Type “the 25th amendment” into a search engine and the results throw up a lot of stories about Donald Trump. This hitherto fairly obscure codicil to the work of America’s founding fathers was among the hot topics of conversation among leading Republicans at the Munich Security Conference. Perhaps, the chatter had it, it provides the route to unseat the president. Such is the surreal nature of the conversation within the Washington political establishment about Mr Trump’s steadily more surreal presidency.

First the amendment. Passed 50 years ago and intended to address ambiguities in the body of the constitution, the amending clause offers an alternative to impeachment as a way to change the commander-in-chief. Specifically it says: “Whenever the vice-president and a majority of either the principal officers of the executive departments or of such other body as Congress may by law provide, transmit to the president pro tempore of the Senate and the Speaker of the House of Representatives their written declaration that the president is unable to discharge the powers and duties of his office, the vice-president shall immediately assume the powers and duties of the office as acting president.” 

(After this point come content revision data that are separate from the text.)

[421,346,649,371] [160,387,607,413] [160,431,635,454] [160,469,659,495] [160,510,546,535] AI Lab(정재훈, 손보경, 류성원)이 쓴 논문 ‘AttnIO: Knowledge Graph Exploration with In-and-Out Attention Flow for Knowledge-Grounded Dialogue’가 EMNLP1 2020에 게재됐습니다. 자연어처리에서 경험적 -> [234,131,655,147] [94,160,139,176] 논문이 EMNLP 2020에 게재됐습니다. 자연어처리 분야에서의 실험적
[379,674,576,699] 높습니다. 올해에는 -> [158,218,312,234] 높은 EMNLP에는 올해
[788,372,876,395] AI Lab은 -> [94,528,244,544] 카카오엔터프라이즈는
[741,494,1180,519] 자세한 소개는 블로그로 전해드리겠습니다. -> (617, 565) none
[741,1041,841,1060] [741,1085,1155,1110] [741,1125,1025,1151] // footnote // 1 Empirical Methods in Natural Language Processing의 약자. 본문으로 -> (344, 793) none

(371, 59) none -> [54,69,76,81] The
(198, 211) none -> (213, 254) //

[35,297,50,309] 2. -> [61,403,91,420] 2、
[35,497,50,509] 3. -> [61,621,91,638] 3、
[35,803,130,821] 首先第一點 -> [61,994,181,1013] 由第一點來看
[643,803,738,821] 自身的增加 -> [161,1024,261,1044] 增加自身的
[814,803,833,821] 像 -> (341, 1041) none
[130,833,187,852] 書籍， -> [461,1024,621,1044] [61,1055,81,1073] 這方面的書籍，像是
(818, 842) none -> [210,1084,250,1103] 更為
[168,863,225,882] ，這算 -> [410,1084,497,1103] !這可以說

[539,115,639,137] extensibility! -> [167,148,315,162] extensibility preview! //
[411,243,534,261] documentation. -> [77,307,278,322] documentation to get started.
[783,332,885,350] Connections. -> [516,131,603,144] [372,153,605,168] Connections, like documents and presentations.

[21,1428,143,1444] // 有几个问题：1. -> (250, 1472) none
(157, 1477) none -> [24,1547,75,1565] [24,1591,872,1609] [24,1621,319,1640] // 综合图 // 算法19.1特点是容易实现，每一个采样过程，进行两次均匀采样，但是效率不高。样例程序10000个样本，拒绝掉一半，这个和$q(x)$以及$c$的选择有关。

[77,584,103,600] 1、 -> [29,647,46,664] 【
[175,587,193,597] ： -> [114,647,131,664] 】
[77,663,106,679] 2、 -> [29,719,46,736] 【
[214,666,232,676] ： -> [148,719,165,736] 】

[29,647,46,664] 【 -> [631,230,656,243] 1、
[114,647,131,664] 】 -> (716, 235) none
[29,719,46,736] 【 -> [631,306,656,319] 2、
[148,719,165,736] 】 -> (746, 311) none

Put simply, the vice-president and the cabinet could mount a coup against a sitting president seen as unfit to carry out his or her duties. The intent of the amendment was to deal with a situation when the president was incapacitated by, say, ill health. But the wording looks sufficiently open to allow a broad interpretation of such incapacity. That anyway is what was being said by members of Mr Trump’s own party in the bars of Munich.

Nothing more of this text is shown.